→ **What you need to do**
Only the lines below between the one holding "html: none ->" and the one holding "Size and scale", inclusive, are to be reproduced word for word; the pictures are to be left out.

→ **Supplied records**
....

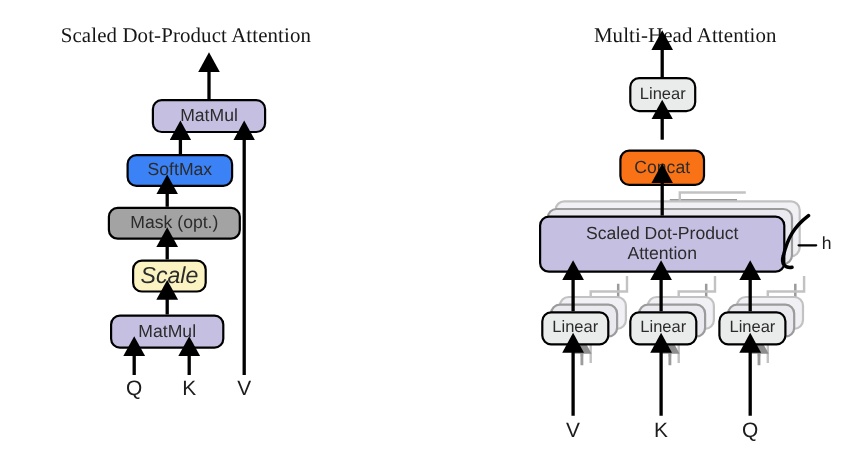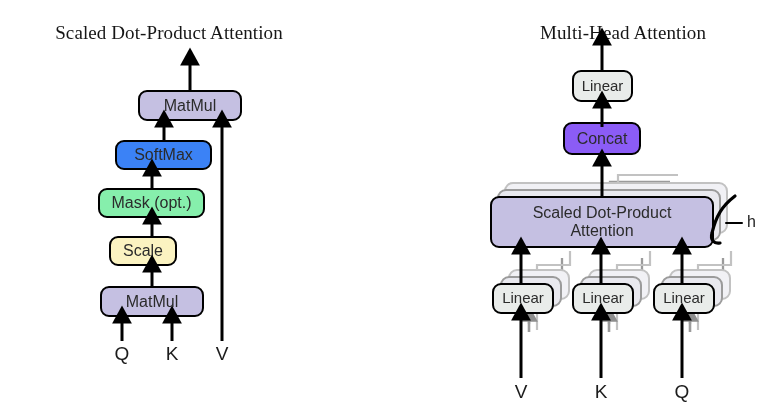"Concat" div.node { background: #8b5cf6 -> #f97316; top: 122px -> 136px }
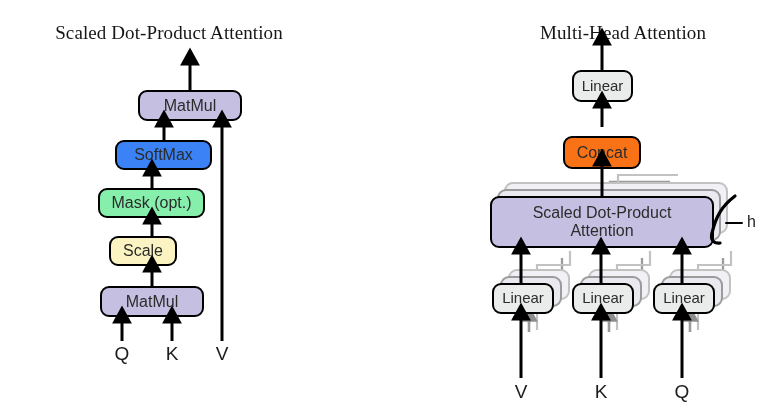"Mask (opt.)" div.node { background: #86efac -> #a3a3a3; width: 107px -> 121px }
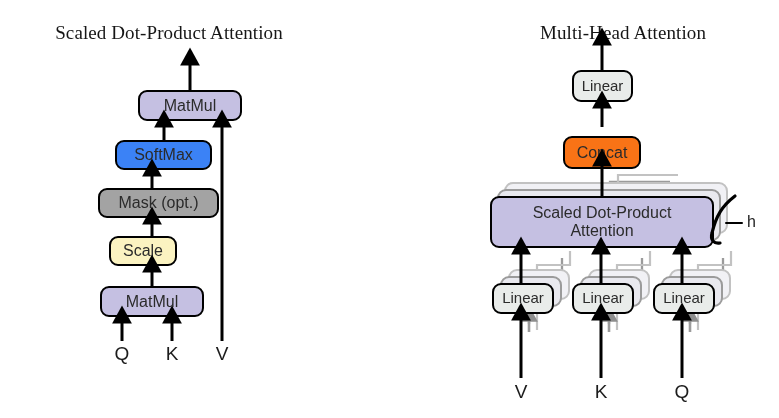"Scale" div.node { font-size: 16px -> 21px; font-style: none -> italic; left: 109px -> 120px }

....

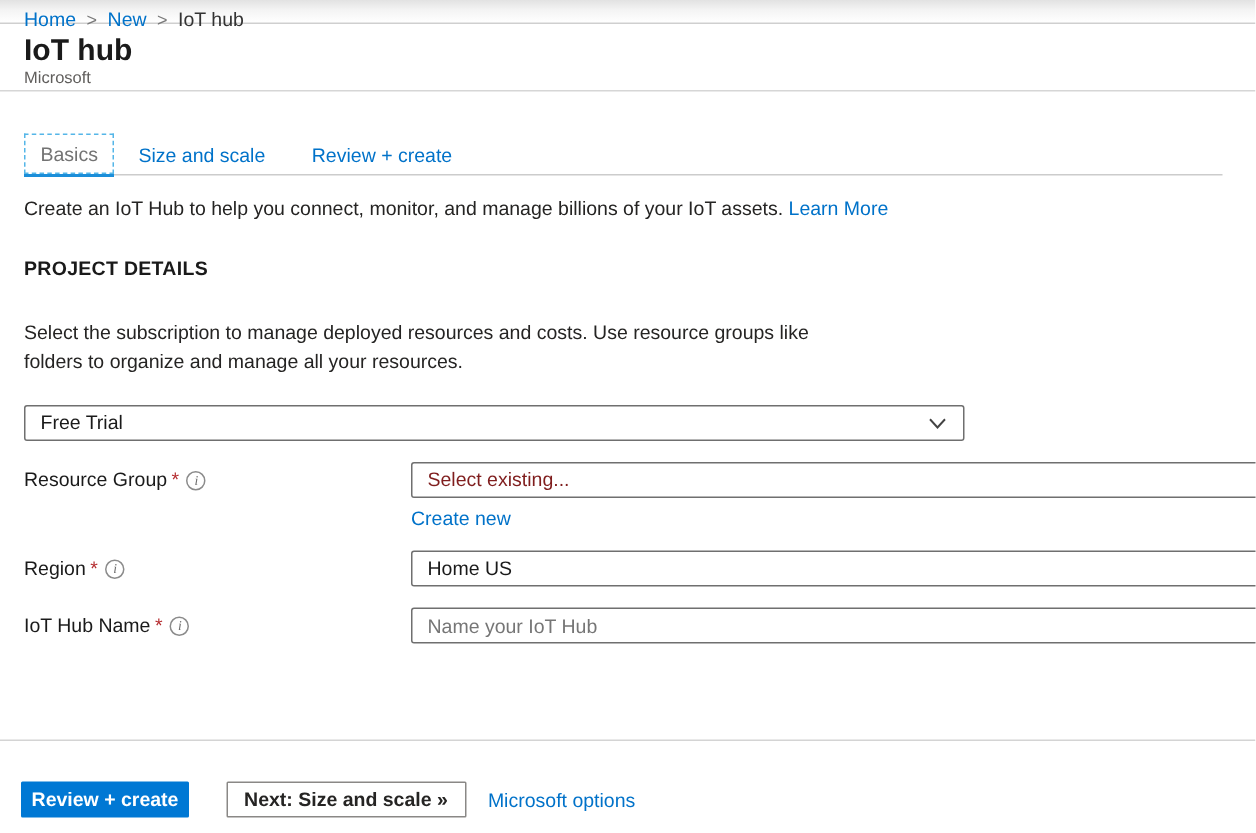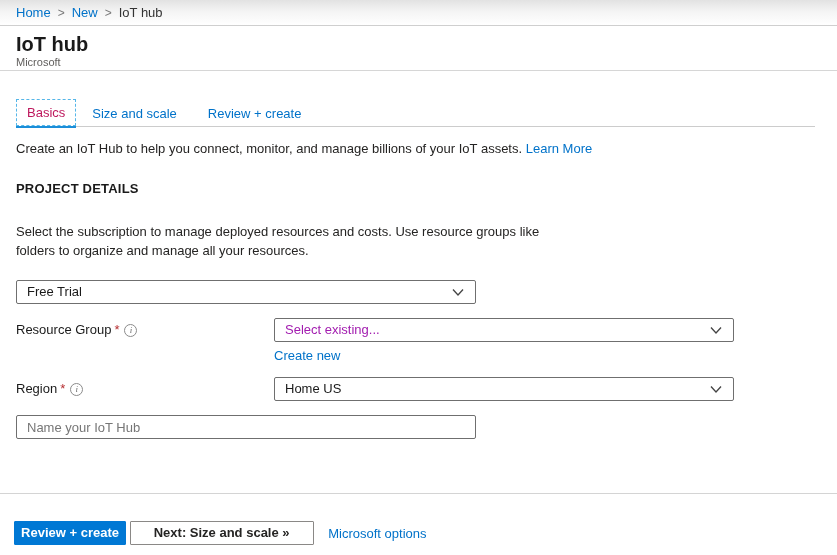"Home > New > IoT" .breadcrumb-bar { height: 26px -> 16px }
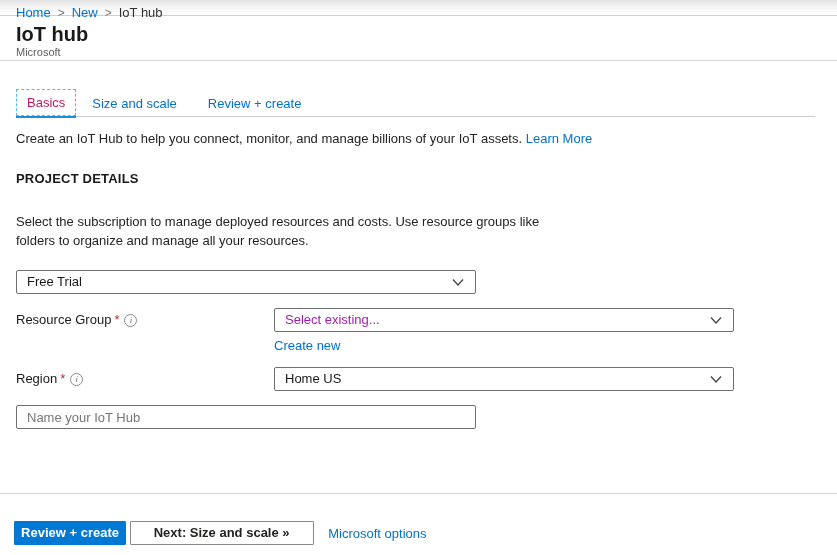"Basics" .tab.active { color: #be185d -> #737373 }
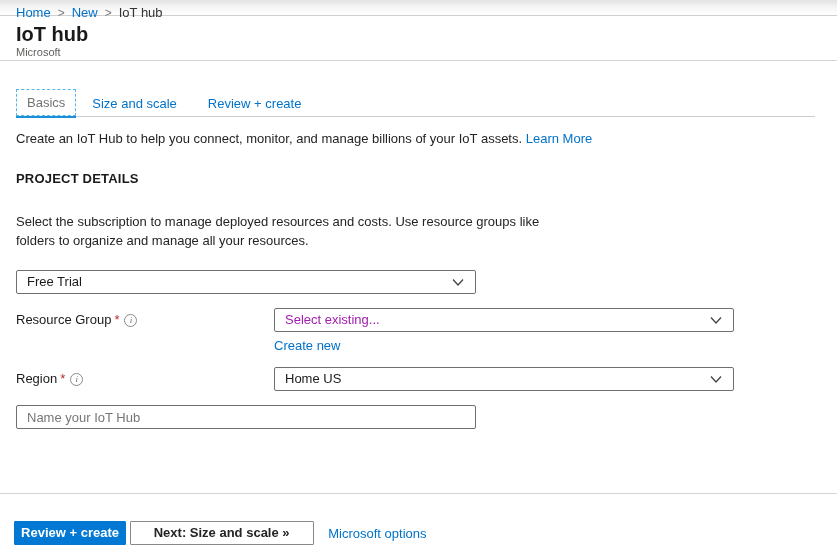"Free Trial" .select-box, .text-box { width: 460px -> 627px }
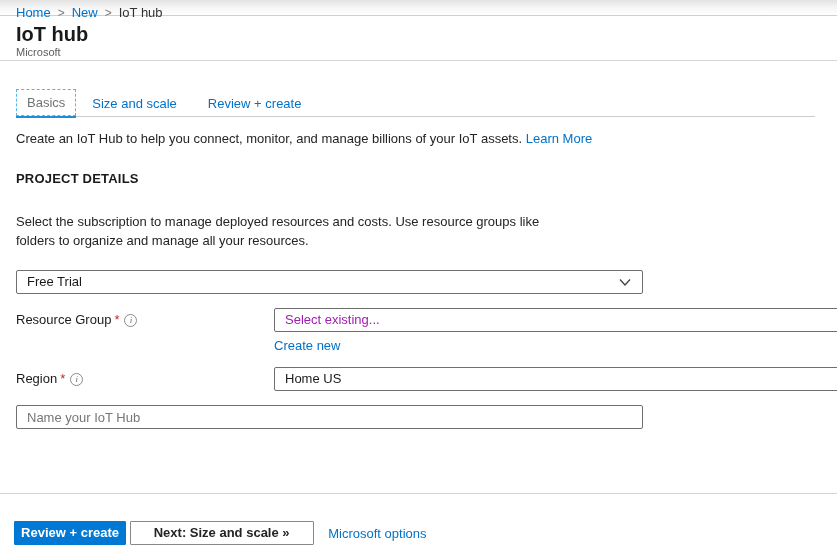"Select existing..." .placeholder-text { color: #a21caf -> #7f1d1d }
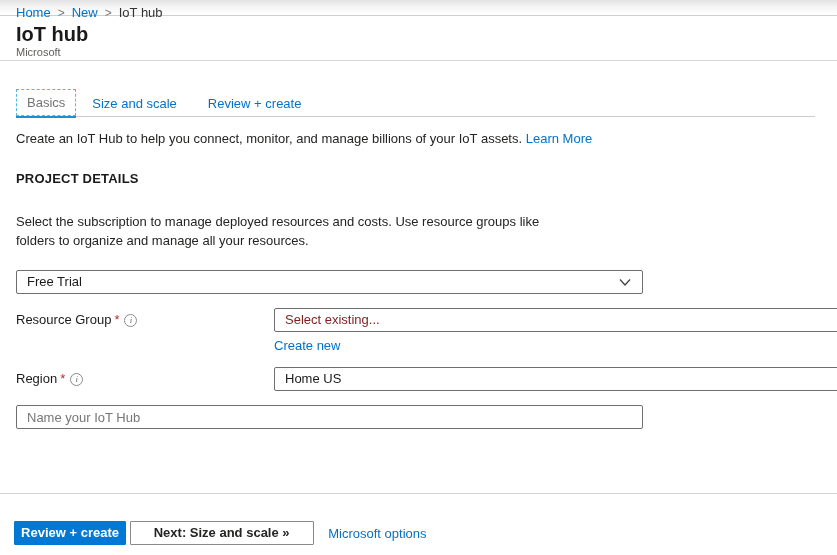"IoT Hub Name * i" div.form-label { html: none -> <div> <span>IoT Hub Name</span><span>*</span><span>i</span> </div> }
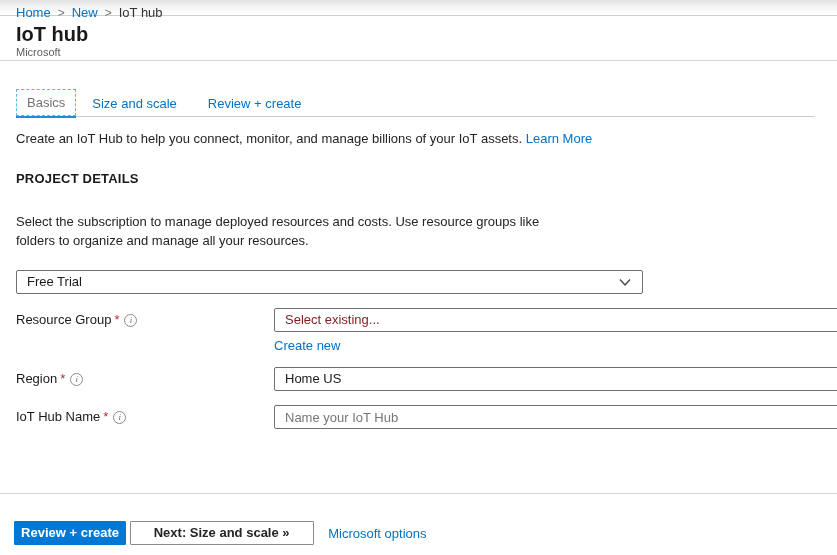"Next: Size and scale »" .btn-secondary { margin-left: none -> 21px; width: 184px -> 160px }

....

→ **Completed exercise**
"IoT Hub Name * i" div.form-label { html: none -> <div> <span>IoT Hub Name</span><span>*</span><span>i</span> </div> }
"Next: Size and scale »" .btn-secondary { margin-left: none -> 21px; width: 184px -> 160px }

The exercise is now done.